> _Exercise objective_:
Your job is to return every line in the data holding the string "collects".

> _Input data_:
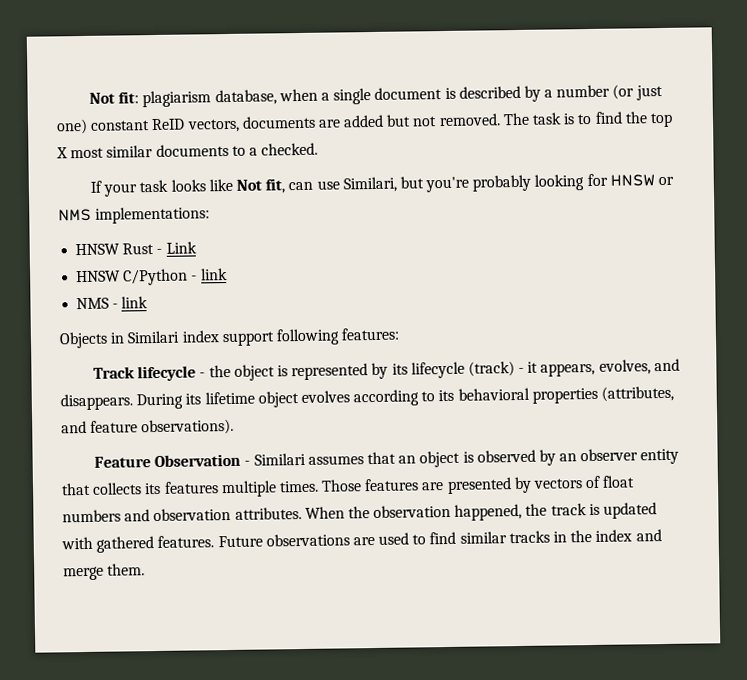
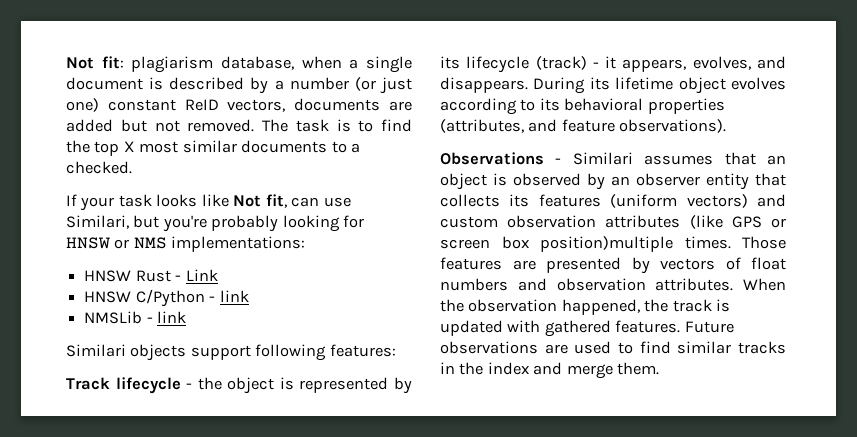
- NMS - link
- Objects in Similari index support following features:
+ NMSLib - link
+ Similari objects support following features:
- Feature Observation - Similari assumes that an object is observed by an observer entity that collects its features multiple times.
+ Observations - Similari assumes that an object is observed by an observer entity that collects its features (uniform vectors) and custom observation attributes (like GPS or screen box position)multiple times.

> _Response_:
- Feature Observation - Similari assumes that an object is observed by an observer entity that collects its features multiple times.
+ Observations - Similari assumes that an object is observed by an observer entity that collects its features (uniform vectors) and custom observation attributes (like GPS or screen box position)multiple times.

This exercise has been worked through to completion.